Anthem of Sardinia during Savoyard rule

"S'hymnu sardu nationale" ("The Sardinian National Anthem"), also known by its incipit as "Cunservet Deus su Re" ("God Save the King"), was the national anthem of the Kingdom of Sardinia under Savoyard rule and of the Kingdom of Italy.

==History==
Dating back to the 1830s, the anthem was written in the Logudorese dialect of Sardinian by the Sardinian priest Vittorio Angius, who became secular in 1842. The music was composed by a maestro from Sassari, Giovanni Gonella (1804–1854), who was also the musician of the Brigata Regina. The anthem was first performed at the Cagliari Civic Theatre on 20 February 1844.

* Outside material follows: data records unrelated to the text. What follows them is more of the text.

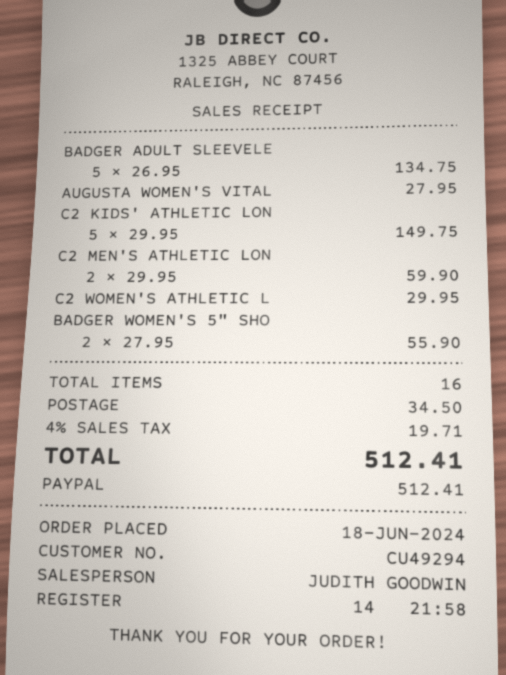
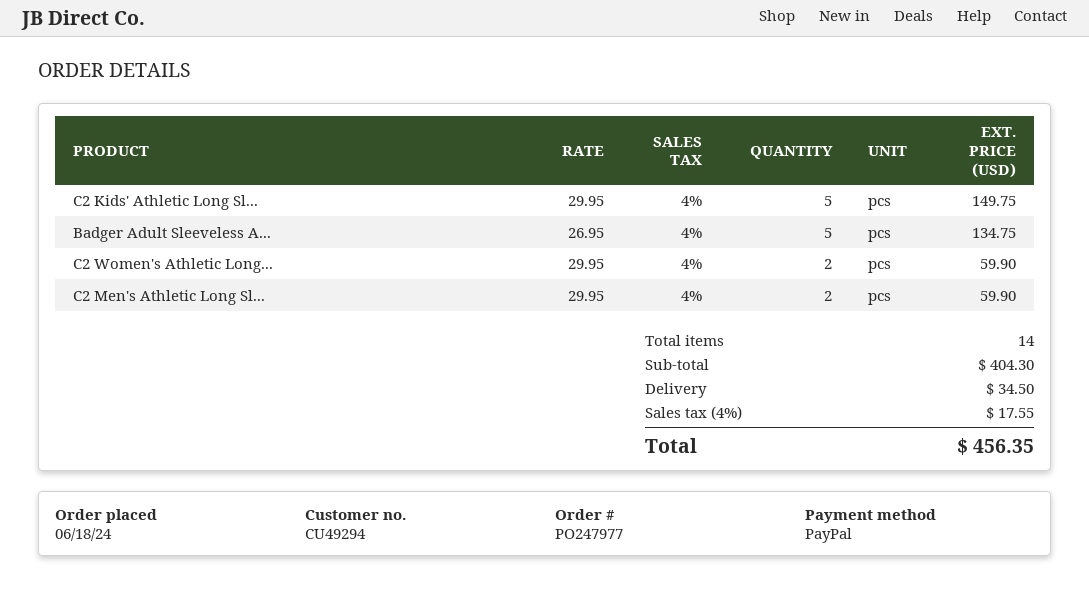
AUGUSTA WOMEN'S VITAL: 1 x 27.95 = 27.95 -> none
C2 WOMEN'S ATHLETIC L: 1 x 29.95 = 29.95 -> 2 x 29.95 = 59.90
BADGER WOMEN'S 5" SHO: 2 x 27.95 = 55.90 -> none
total quantity: 16 -> 14
tax: 4% = 19.71 -> 4% = 17.55
total: 512.41 -> 456.35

The original score was found in the archives of the Music Auditorium in Cagliari by Prof. Francesco Cesare Casula, then head of Institute of History of Mediterranean Europe (ISEM) of Italy's National Research Council (CNR). According to Casula, the official hymn was held in high regard by the rulers from the Italian mainland in Piedmont. On the express wishes of Victor Emmanuel III of Italy, it was officially performed for the last time in 1937, by the choir of the Sistine Chapel, the Director of which being Lorenzo Perosi, when the Golden Rose was conferred to Queen Elena by Pope Pius XI.

The anthem was de facto replaced by the Italian Royal March of Ordinance ("Marcia Reale") as early as 1861, but it would lose its formal status only in 1946, when the monarchy was definitely abolished and "Il Canto degli Italiani" ("The Chant of Italians") was chosen as the provisional national anthem of the newly proclaimed Italian Republic.

In 1991, "S'Hymnu sardu nationale" was performed by the Carabinieri Music Band at the Quirinal Palace on 29 May, in accordance with the traditional way the foreign diplomatic corps was received. It was meant to pay homage to the Sardinian origin of Francesco Cossiga, then President of the Republic. It was played again when Cossiga resigned from such position on 28 April 1992.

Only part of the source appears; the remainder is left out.